== Available data ==
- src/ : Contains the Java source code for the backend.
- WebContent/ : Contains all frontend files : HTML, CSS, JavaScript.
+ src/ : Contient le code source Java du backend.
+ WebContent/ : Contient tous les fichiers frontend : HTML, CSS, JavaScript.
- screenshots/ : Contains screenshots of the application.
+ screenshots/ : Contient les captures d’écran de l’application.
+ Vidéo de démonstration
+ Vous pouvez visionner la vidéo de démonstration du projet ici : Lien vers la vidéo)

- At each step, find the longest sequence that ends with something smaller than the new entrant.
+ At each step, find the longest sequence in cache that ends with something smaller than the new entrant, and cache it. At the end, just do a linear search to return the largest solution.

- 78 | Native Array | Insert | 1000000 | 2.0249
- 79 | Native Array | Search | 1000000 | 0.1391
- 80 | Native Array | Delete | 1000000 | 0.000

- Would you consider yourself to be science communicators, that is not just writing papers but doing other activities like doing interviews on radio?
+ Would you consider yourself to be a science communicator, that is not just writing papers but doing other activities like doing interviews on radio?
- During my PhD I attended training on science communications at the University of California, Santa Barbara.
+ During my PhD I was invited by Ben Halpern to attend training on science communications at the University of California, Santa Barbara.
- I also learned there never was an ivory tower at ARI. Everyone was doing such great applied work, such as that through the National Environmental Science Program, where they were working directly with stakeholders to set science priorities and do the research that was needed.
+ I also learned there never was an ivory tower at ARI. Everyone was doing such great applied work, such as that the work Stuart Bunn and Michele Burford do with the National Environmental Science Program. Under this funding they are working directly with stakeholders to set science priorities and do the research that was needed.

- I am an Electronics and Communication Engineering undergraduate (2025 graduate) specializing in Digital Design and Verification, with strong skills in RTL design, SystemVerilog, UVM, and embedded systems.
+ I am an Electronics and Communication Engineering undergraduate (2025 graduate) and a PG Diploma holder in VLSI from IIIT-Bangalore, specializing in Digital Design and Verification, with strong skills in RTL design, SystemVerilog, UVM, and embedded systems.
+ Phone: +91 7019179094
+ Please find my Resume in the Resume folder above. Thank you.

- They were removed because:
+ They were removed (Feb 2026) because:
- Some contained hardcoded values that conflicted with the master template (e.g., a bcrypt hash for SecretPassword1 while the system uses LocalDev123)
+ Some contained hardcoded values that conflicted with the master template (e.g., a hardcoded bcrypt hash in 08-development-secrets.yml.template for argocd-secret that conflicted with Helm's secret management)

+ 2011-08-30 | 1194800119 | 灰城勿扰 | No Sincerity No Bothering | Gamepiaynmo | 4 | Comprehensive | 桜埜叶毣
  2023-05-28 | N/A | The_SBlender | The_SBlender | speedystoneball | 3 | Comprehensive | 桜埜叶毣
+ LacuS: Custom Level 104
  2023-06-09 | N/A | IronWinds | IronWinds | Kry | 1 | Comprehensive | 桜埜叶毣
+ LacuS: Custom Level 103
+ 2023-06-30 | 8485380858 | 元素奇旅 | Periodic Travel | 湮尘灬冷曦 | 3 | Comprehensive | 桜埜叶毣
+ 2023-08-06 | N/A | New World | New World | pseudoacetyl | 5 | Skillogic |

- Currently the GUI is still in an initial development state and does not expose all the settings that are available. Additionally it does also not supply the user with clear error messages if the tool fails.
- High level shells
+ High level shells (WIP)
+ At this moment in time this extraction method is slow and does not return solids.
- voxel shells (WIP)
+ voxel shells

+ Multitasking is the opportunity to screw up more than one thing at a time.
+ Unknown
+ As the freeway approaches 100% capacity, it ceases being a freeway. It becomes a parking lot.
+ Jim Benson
===
Problem statement: In your response, give all the records again with nothing altered.

Exercise output:
- src/ : Contains the Java source code for the backend.
- WebContent/ : Contains all frontend files : HTML, CSS, JavaScript.
+ src/ : Contient le code source Java du backend.
+ WebContent/ : Contient tous les fichiers frontend : HTML, CSS, JavaScript.
- screenshots/ : Contains screenshots of the application.
+ screenshots/ : Contient les captures d’écran de l’application.
+ Vidéo de démonstration
+ Vous pouvez visionner la vidéo de démonstration du projet ici : Lien vers la vidéo)

- At each step, find the longest sequence that ends with something smaller than the new entrant.
+ At each step, find the longest sequence in cache that ends with something smaller than the new entrant, and cache it. At the end, just do a linear search to return the largest solution.

- 78 | Native Array | Insert | 1000000 | 2.0249
- 79 | Native Array | Search | 1000000 | 0.1391
- 80 | Native Array | Delete | 1000000 | 0.000

- Would you consider yourself to be science communicators, that is not just writing papers but doing other activities like doing interviews on radio?
+ Would you consider yourself to be a science communicator, that is not just writing papers but doing other activities like doing interviews on radio?
- During my PhD I attended training on science communications at the University of California, Santa Barbara.
+ During my PhD I was invited by Ben Halpern to attend training on science communications at the University of California, Santa Barbara.
- I also learned there never was an ivory tower at ARI. Everyone was doing such great applied work, such as that through the National Environmental Science Program, where they were working directly with stakeholders to set science priorities and do the research that was needed.
+ I also learned there never was an ivory tower at ARI. Everyone was doing such great applied work, such as that the work Stuart Bunn and Michele Burford do with the National Environmental Science Program. Under this funding they are working directly with stakeholders to set science priorities and do the research that was needed.

- I am an Electronics and Communication Engineering undergraduate (2025 graduate) specializing in Digital Design and Verification, with strong skills in RTL design, SystemVerilog, UVM, and embedded systems.
+ I am an Electronics and Communication Engineering undergraduate (2025 graduate) and a PG Diploma holder in VLSI from IIIT-Bangalore, specializing in Digital Design and Verification, with strong skills in RTL design, SystemVerilog, UVM, and embedded systems.
+ Phone: +91 7019179094
+ Please find my Resume in the Resume folder above. Thank you.

- They were removed because:
+ They were removed (Feb 2026) because:
- Some contained hardcoded values that conflicted with the master template (e.g., a bcrypt hash for SecretPassword1 while the system uses LocalDev123)
+ Some contained hardcoded values that conflicted with the master template (e.g., a hardcoded bcrypt hash in 08-development-secrets.yml.template for argocd-secret that conflicted with Helm's secret management)

+ 2011-08-30 | 1194800119 | 灰城勿扰 | No Sincerity No Bothering | Gamepiaynmo | 4 | Comprehensive | 桜埜叶毣
  2023-05-28 | N/A | The_SBlender | The_SBlender | speedystoneball | 3 | Comprehensive | 桜埜叶毣
+ LacuS: Custom Level 104
  2023-06-09 | N/A | IronWinds | IronWinds | Kry | 1 | Comprehensive | 桜埜叶毣
+ LacuS: Custom Level 103
+ 2023-06-30 | 8485380858 | 元素奇旅 | Periodic Travel | 湮尘灬冷曦 | 3 | Comprehensive | 桜埜叶毣
+ 2023-08-06 | N/A | New World | New World | pseudoacetyl | 5 | Skillogic |

- Currently the GUI is still in an initial development state and does not expose all the settings that are available. Additionally it does also not supply the user with clear error messages if the tool fails.
- High level shells
+ High level shells (WIP)
+ At this moment in time this extraction method is slow and does not return solids.
- voxel shells (WIP)
+ voxel shells

+ Multitasking is the opportunity to screw up more than one thing at a time.
+ Unknown
+ As the freeway approaches 100% capacity, it ceases being a freeway. It becomes a parking lot.
+ Jim Benson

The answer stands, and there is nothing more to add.